The result is as follows:

```text
{'original_acc': 0.9797676282051282}
{'type': 'bitflips_designated', 'mode': 'single_layer', 'size': 1, 'acc': 0.7028245192307693, 'SDC': 0.2769431089743589}
{'type': 'bitflips_designated', 'mode': 'single_layer', 'size': 2, 'acc': 0.5052083333333334, 'SDC': 0.4745592948717948}
{'type': 'bitflips_designated', 'mode': 'all_layer', 'size': 1, 'acc': 0.2077323717948718, 'SDC': 0.7720352564102564}
{'type': 'bitflips_designated', 'mode': 'all_layer', 'size': 2, 'acc': 0.15745192307692307, 'SDC': 0.8223157051282051}
{'type': 'precision_loss', 'mode': 'single_layer', 'size': 1, 'acc': 0.9795673076923077, 'SDC': 0.00020032051282048435}
{'type': 'precision_loss', 'mode': 'single_layer', 'size': 2, 'acc': 0.9797676282051282, 'SDC': 0.0}
{'type': 'precision_loss', 'mode': 'all_layer', 'size': 1, 'acc': 0.9794671474358975, 'SDC': 0.00030048076923072653}
{'type': 'precision_loss', 'mode': 'all_layer', 'size': 2, 'acc': 0.9795673076923077, 'SDC': 0.00020032051282048435}
single_layer_acc_mean:0.791842 single_layer_acc_max:0.979768 single_layer_acc_min:0.505208
single_layer_SDC_mean:0.187926 single_layer_SDC_max:0.474559 single_layer_SDC_min:0.000000
all_layer_acc_mean:0.581055 all_layer_acc_max:0.979567 all_layer_acc_min:0.157452
all_layer_SDC_mean:0.398713 all_layer_SDC_max:0.822316 all_layer_SDC_min:0.000200
```

- `original_acc`: The original accuracy of model.

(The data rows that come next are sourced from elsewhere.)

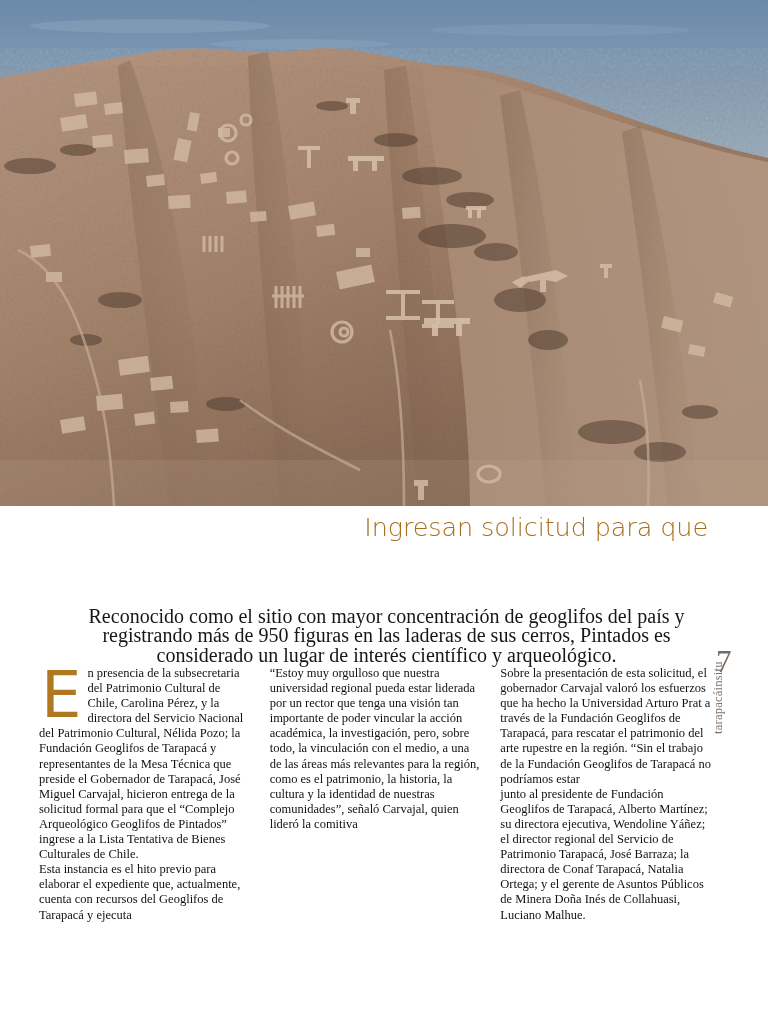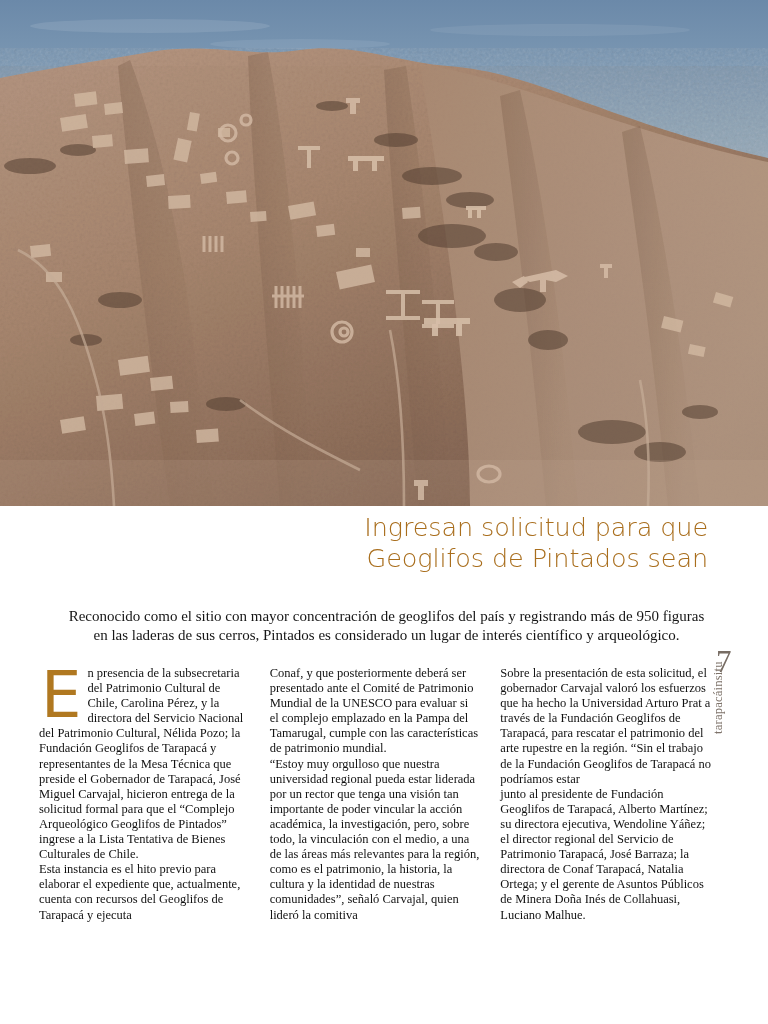"Geoglifos de Pintados sean" span.hl-line { html: <span>Geoglifos de Pintados sean</span> -> none }
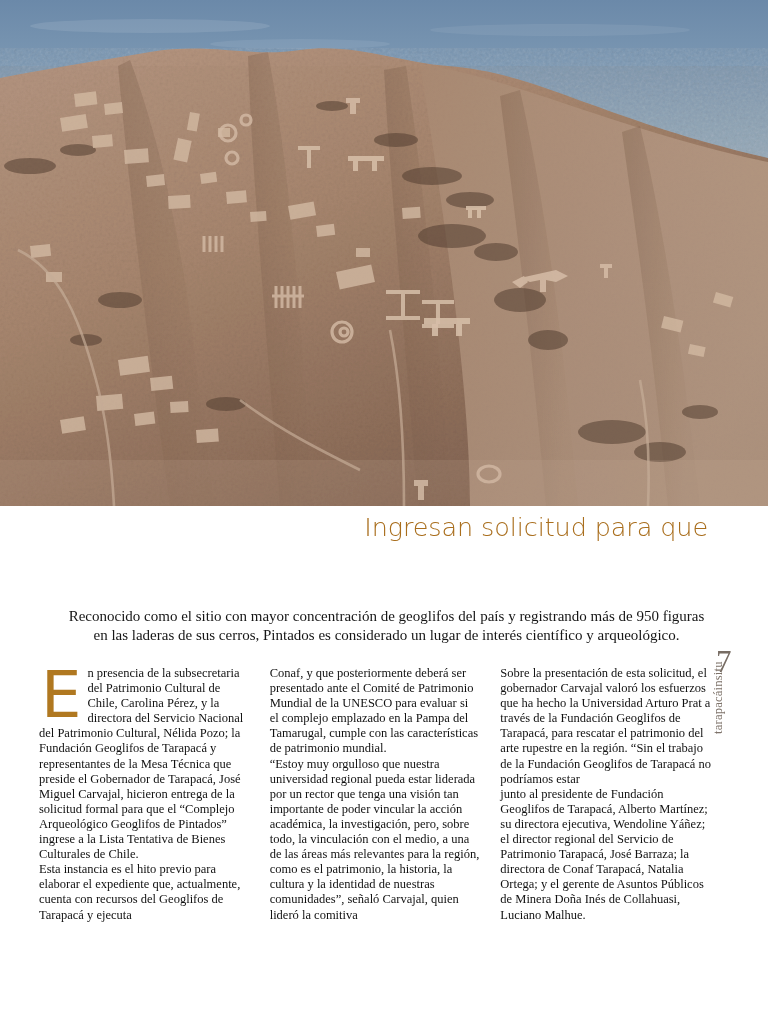"Reconocido como el sitio con" .standfirst { font-size: 15px -> 20px }
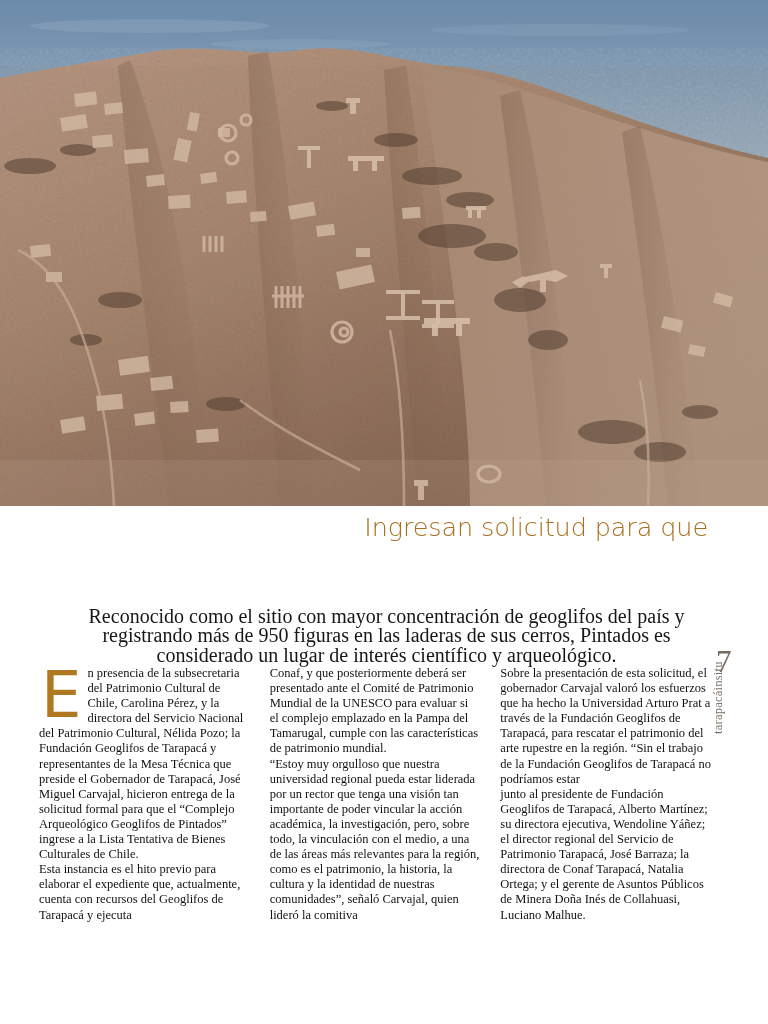"Conaf, y que posteriormente deberá" p { html: <p><span>Conaf, y que posteriormente deberá ser presentado ante el Comité de Patrimonio Mundial de la UNESCO para evaluar si el complejo emplazado en la Pampa del Tamarugal, cumple con las características de patrimonio mundial.</span></p> -> none }
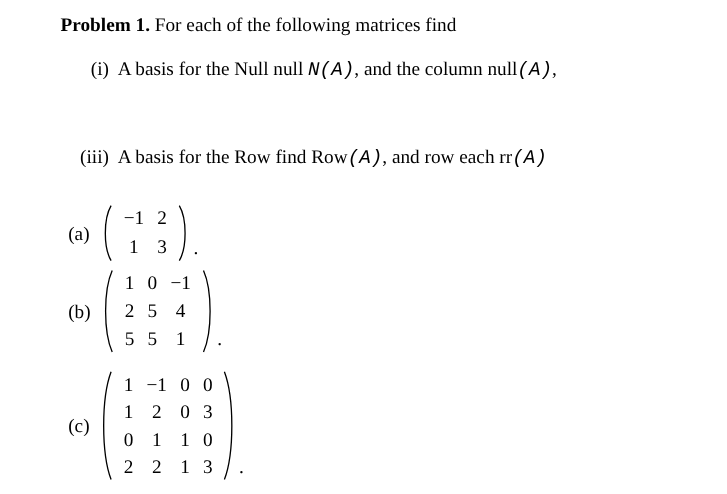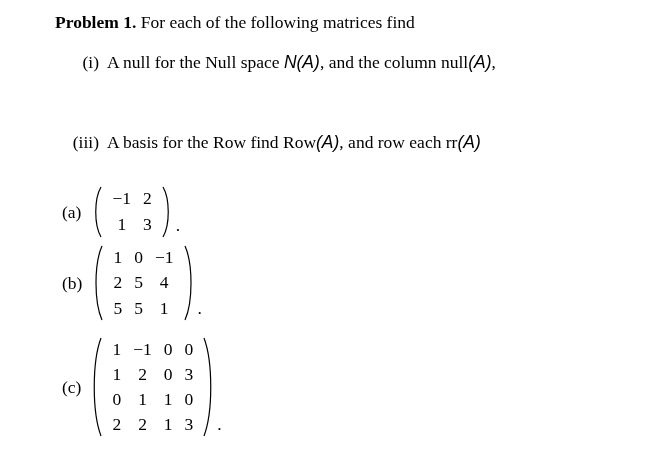"A null for the Null" span { text: null for the Null space -> basis for the Null null }
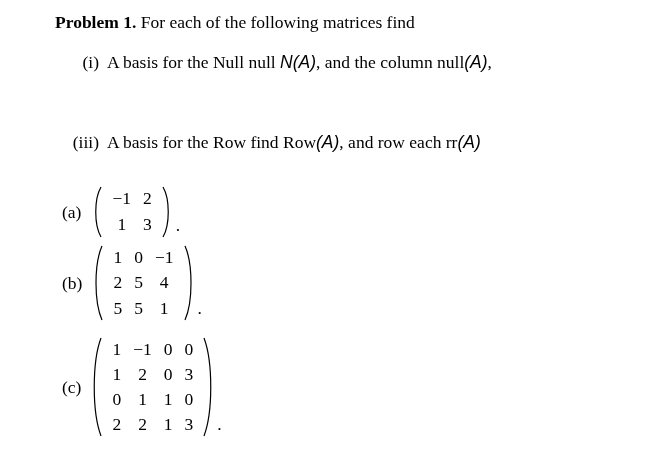"N(A)" .mathvar { font-family: Liberation Sans, sans-serif -> Liberation Mono, monospace }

- `SDC(Silent Data Corruption)`: The difference between the original accuracy and the current fault accuracy.
- `single_layer_acc_mean/max/min`: The average/maximum/minimum accuracy in single_layer mode.
- `single_layer_SDC_mean/max/min`: The average/maximum/minimum SDC in single_layer mode.
- `all_layer_acc_mean/max/min`: The average/maximum/minimum accuracy in all_layer mode.
- `all_layer_SDC_mean/max/min`: The average/maximum/minimum SDC in all_layer mode.